Él volvió a tragar saliva.
—¿Servidor del…?
—¿Por qué traes su mensaje? ¿Te dio una moneda? —Briony enarcó las cejas—. Ah, conque así fue. Creo que a Eneas no le agradará demasiado.
El muchacho puso cara de alarma.
—Mi padre está muerto —balbuceó en su prisa por explicar—, y mi hermana no puede casarse sin…
Ella envainó el cuchillo que estaba afilando y alzó la mano.
—Suficiente. A decir verdad, no me interesa. Guárdate la moneda y llévame a él.
Cuando el mercader vio que el alto soldado se aproximaba al vallado con una acompañante, se alejó de los otros prisioneros y se dirigió a la cerca con el aire de un hombre que no llevaba prisa.
—De acuerdo, soldado, sigue tu camino —dijo Briony—. Sólo dime tu nombre.
—¿M-mi n-nombre? —tartamudeó el soldado.
—No comentaré que recibiste el dinero de un cautivo, pero algún día quizá necesite un favor tuyo a cambio. ¿Cómo te llamas?
—A-avros. Me llaman Pequeño Avros. —Se encogió de hombros—. Porque soy alto.
—Entiendo. Vete, pues.
Hacía rato que el soldado se había ido cuando Dard llegó a la cerca. Briony sacó su cuchillo más pequeño y empezó a limpiarse las uñas.
—Sobornaste a un soldado —dijo—. Al príncipe no le gustará.
—Sin duda no se lo contaréis —respondió Dard—. Ese pobre muchacho, con su fea hermana tratando de juntar una dote…
—Basta. ¿Qué quieres?
—Os reconocí.
Briony alzó los ojos para mirarlo, y volvió a examinarse las uñas.
—En este campamento todos saben quién soy. ¿Me has hecho perder tiempo sólo para esto?
—No, princesa, claro que no. Quiero negociar con vos.
—¿Negociar? —Ella miró a ambos lados—. Ahora Eneas posee todo lo que tenías, mercader. ¿Con qué puedes negociar? Y precisamente conmigo.
—Información. —Él sonrió. No tenía todos los dientes, pero los que tenía eran blancos y brillantes. Ella no se dejó impresionar—. Sé algo que creo que os gustaría saber.
—¿Y por qué no debo permitir que el príncipe Eneas te escurra como un trapo para averiguarlo?
Dard no se dejó intimidar.
—Porque quizá no os guste que él lo sepa. Pero si queréis que primero se lo diga a él, lo haré…
Ella se tomó un momento para terminar de limpiarse la uña del meñique, y luego envainó el cuchillo.
—¿Y qué quieres a cambio de esa información, mercader?
—Mi libertad. Puedo volver a ganar el dinero que perdí en esta empresa en medio año… pero no si estoy preso. Eneas puede encontrar ocupación para los mercenarios, pero no me necesita a mí ni a mis colegas. Yo sólo trataba de ganarme la vida, no tomar partido en una guerra. —Se encogió de hombros—. Y no creo que este lugar sea seguro por mucho tiempo.
Briony estudió al hombre. ¿Qué podía saber que ella no querría compartir con Eneas? No se le ocurría nada, y eso le causaba inseguridad.
—Pero aunque deseara hacer ese trato, no tengo el poder para ello. Aquí manda el príncipe de Sian.
—¿No podéis… persuadirlo? —Aunque tuviera dientes blancos, su mueca libidinosa era repulsiva.

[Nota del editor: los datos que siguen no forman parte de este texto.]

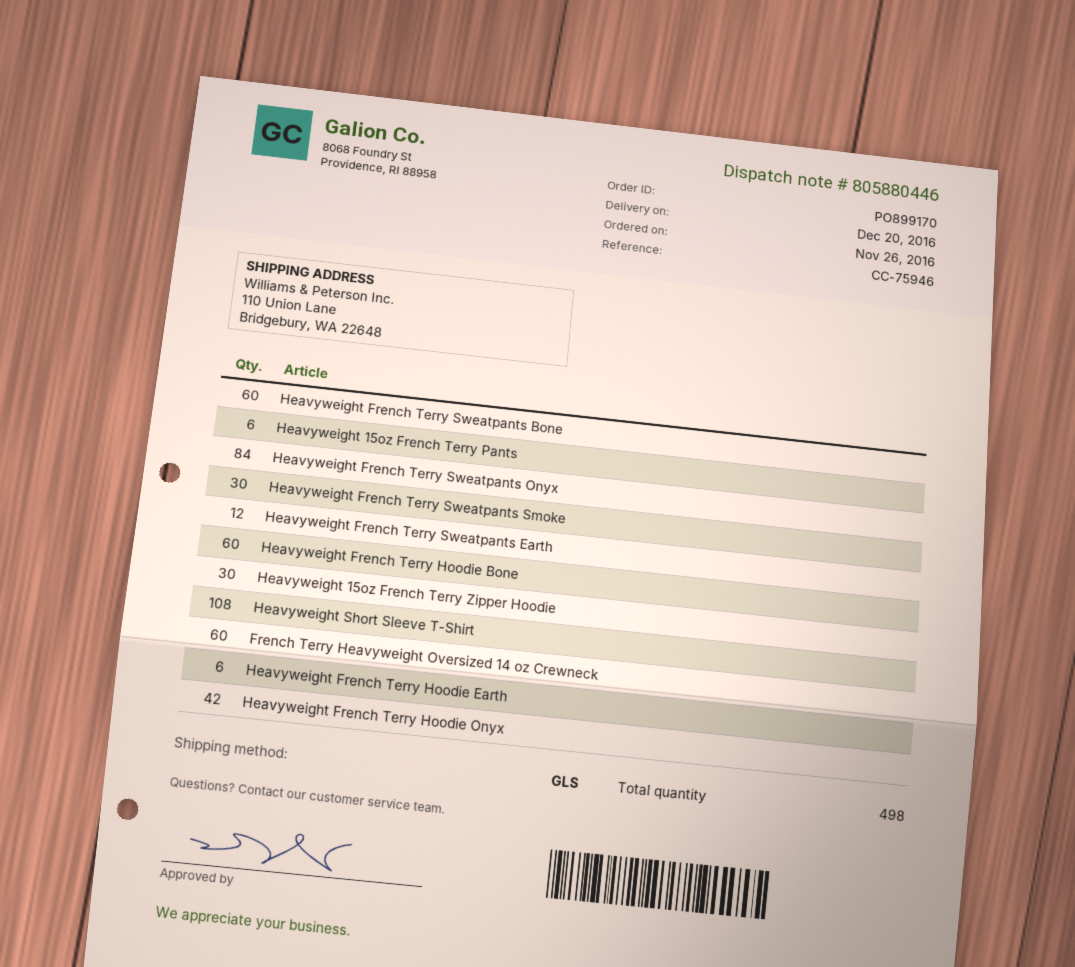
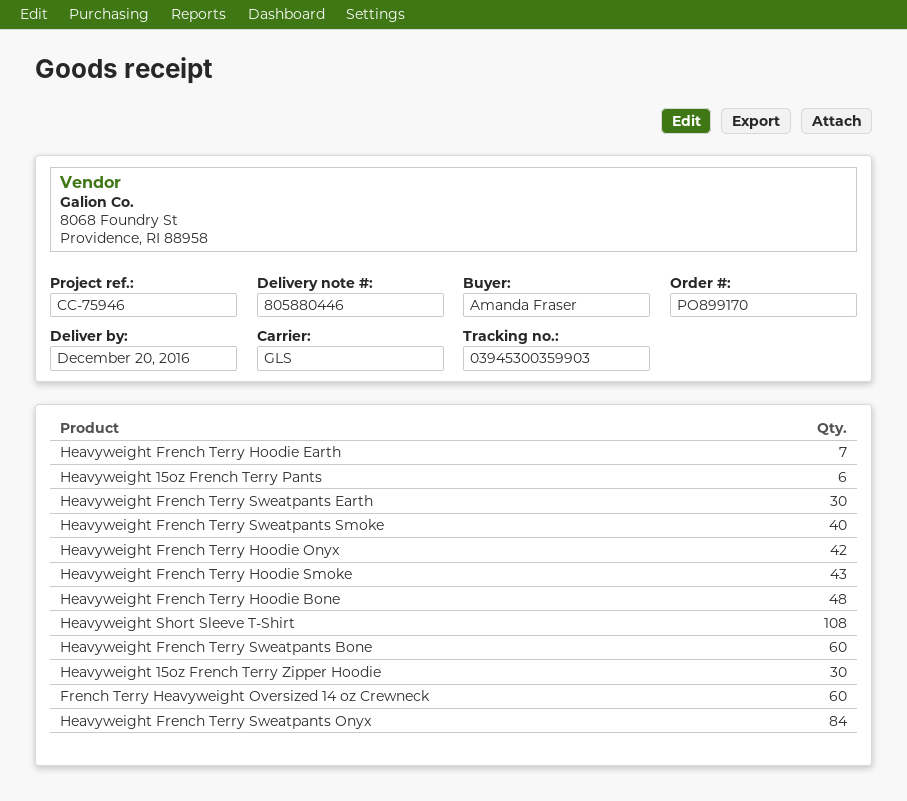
Heavyweight French Terry Sweatpants Smoke: 30 -> 40
Heavyweight French Terry Sweatpants Earth: 12 -> 30
Heavyweight French Terry Hoodie Bone: 60 -> 48
Heavyweight French Terry Hoodie Earth: 6 -> 7
Heavyweight French Terry Hoodie Smoke: none -> 43

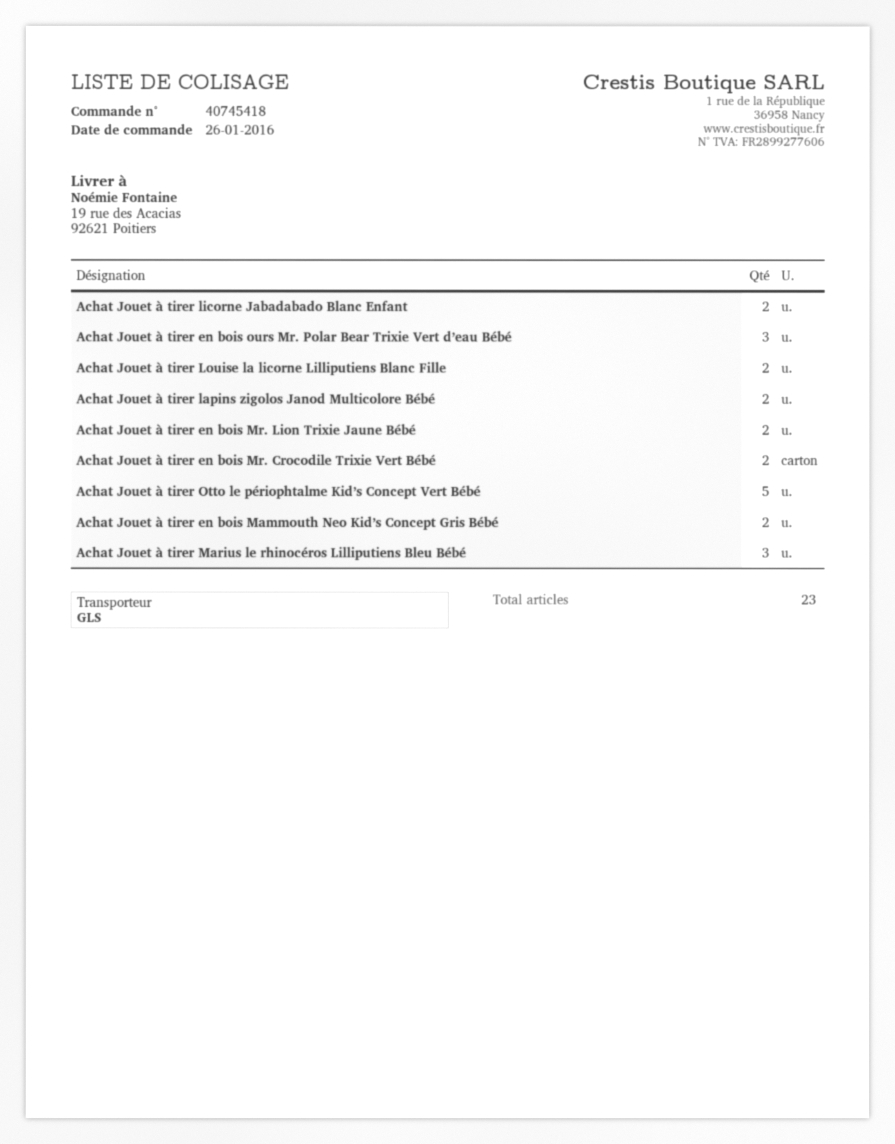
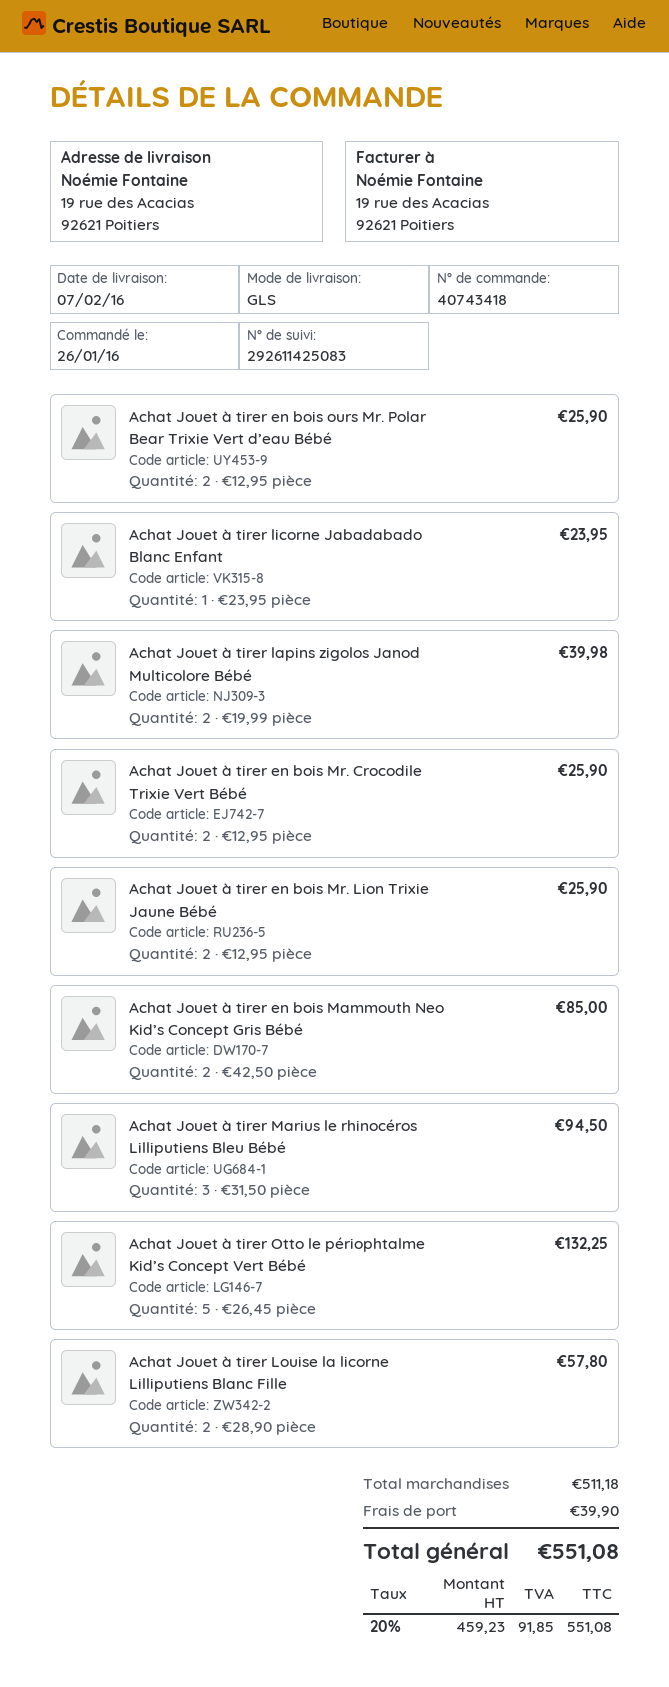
order number: 40745418 -> 40743418
Achat Jouet à tirer licorne Jabadabado Blanc Enfant: 2 -> 1
Achat Jouet à tirer en bois ours Mr. Polar Bear Trixie Vert d’eau Bébé: 3 -> 2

Briony dio media vuelta y se alejó.
—¡Esperad! ¡Esperad, milady, lo lamento! ¡Entendí mal la situación! ¡Por favor, regresad! —Ella se volvió para mirarlo. Dard el Jarro cayó de rodillas con desesperación—: Por favor, princesa, fui un tonto… Perdonadme. Sólo dadme vuestra palabra de que haréis lo posible por respetar nuestro trato y confiaré en vos. ¿Lo haréis? Si mi información os ayuda, prometedme que hablaréis con Eneas sobre mi liberación y me daré por satisfecho. Me bastará con vuestra palabra.
A ella le causaba miedo y curiosidad saber qué era lo que él consideraba tan valioso como para llegar a un trato con una princesa.

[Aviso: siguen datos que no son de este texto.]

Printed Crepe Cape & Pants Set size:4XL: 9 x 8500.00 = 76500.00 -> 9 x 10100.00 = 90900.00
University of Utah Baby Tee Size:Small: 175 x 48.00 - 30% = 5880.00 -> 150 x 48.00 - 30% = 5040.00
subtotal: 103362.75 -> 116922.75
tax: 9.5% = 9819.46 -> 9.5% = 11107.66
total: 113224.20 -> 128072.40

—Muy bien —dijo al fin—. Si lo que dices es útil, prometo que hablaré con Eneas en tu nombre.
—Pronto. Antes de que haya más combates.
—Pronto, sí. Ahora bien, ¿qué noticias tienes?

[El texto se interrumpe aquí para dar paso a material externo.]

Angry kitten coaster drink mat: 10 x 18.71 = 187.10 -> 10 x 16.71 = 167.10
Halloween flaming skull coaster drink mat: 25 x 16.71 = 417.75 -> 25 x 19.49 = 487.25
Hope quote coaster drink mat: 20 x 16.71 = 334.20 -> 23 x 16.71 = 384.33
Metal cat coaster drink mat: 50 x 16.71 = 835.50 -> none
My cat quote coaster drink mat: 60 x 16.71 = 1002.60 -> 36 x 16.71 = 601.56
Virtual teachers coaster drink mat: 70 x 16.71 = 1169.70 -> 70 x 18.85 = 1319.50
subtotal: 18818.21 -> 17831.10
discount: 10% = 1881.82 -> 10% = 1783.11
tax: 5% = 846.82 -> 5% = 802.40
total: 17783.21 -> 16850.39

Él miró a ambos lados, aunque no había un alma en muchos pasos a la redonda, y se inclinó sobre la cerca. Briony se arrimó todo lo que pudo sin ponerse al alcance del mercader. No se dejaría engatusar para ser una rehén.
—Al otro lado de las colinas —dijo—, a orillas de la bahía de Brenn, está el campamento del autarca.
—Eso lo sé, mercader…
—Pero lo que no sabes es que tiene un prisionero… un rey. —Mirándole la cara, él debió comprender que había acertado, porque ahora parecía más confiado—. Ah, veo que no sabéis. Ese prisionero es vuestro padre, princesa Briony; el autarca tiene a vuestro padre, el rey Olin de Marca Sur.